● Required work: Output the whole listing exactly, with no pictures.

● Data for this exercise:
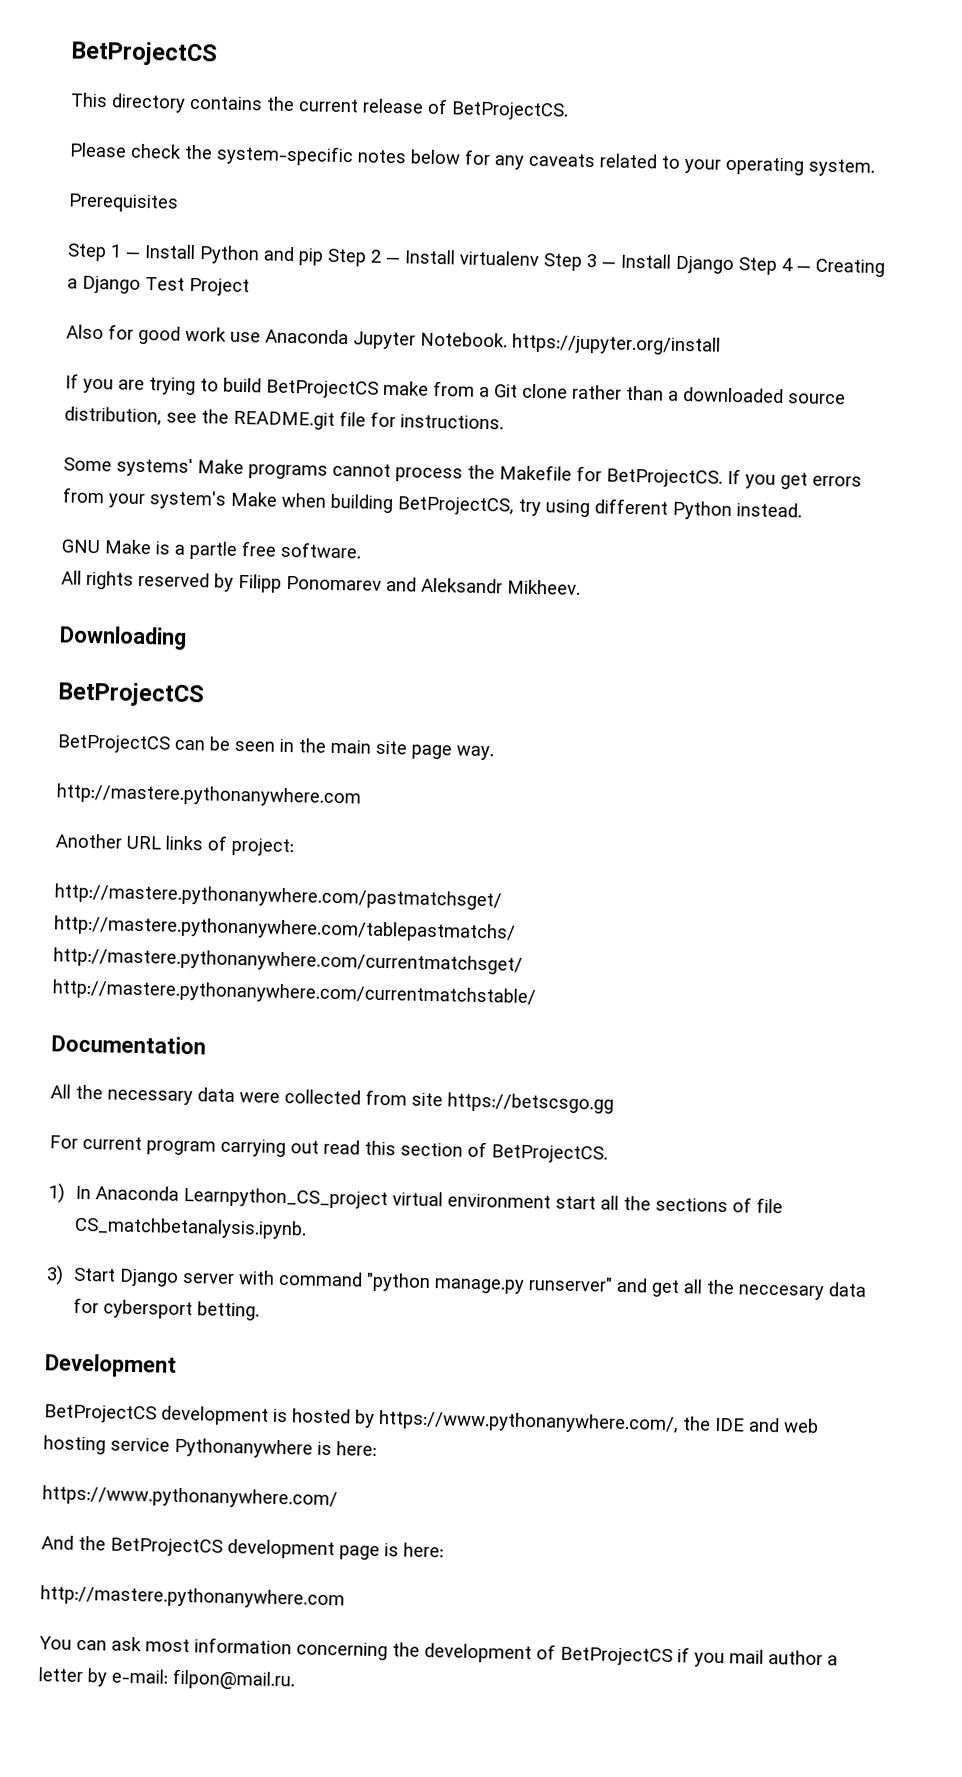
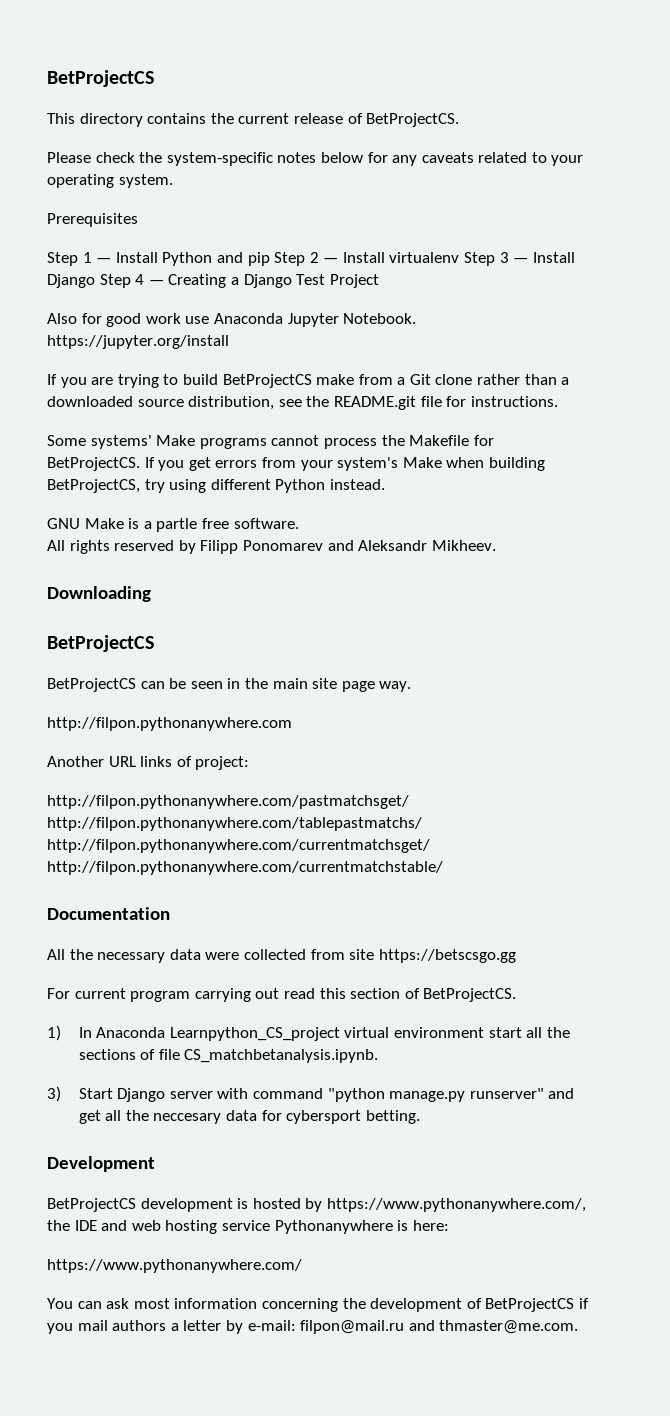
[56,783,361,808] http://mastere.pythonanywhere.com -> [47,717,292,731] http://filpon.pythonanywhere.com
[54,883,502,911] [53,915,516,943] [53,947,523,975] [52,979,536,1008] http://mastere.pythonanywhere.com/pastmatchsget/ http://mastere.pythonanywhere.com/tablepastmatchs/ http://mastere.pythonanywhere.com/currentmatchsget/ http://mastere.pythonanywhere.com/currentmatchstable/ -> [47,795,409,809] [47,817,422,831] [47,839,430,853] [47,861,443,875] http://filpon.pythonanywhere.com/pastmatchsget/ http://filpon.pythonanywhere.com/tablepastmatchs/ http://filpon.pythonanywhere.com/currentmatchsget/ http://filpon.pythonanywhere.com/currentmatchstable/
[41,1535,444,1561] [40,1585,345,1610] // And the BetProjectCS development page is here: // http://mastere.pythonanywhere.com -> (302, 1266) none
[768,1650,823,1666] author -> [112,1320,167,1331] authors
[172,1668,295,1691] filpon@mail.ru. -> [300,1320,579,1334] filpon@mail.ru and thmaster@me.com.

● Output for this exercise:
[56,783,361,808] http://mastere.pythonanywhere.com -> [47,717,292,731] http://filpon.pythonanywhere.com
[54,883,502,911] [53,915,516,943] [53,947,523,975] [52,979,536,1008] http://mastere.pythonanywhere.com/pastmatchsget/ http://mastere.pythonanywhere.com/tablepastmatchs/ http://mastere.pythonanywhere.com/currentmatchsget/ http://mastere.pythonanywhere.com/currentmatchstable/ -> [47,795,409,809] [47,817,422,831] [47,839,430,853] [47,861,443,875] http://filpon.pythonanywhere.com/pastmatchsget/ http://filpon.pythonanywhere.com/tablepastmatchs/ http://filpon.pythonanywhere.com/currentmatchsget/ http://filpon.pythonanywhere.com/currentmatchstable/
[41,1535,444,1561] [40,1585,345,1610] // And the BetProjectCS development page is here: // http://mastere.pythonanywhere.com -> (302, 1266) none
[768,1650,823,1666] author -> [112,1320,167,1331] authors
[172,1668,295,1691] filpon@mail.ru. -> [300,1320,579,1334] filpon@mail.ru and thmaster@me.com.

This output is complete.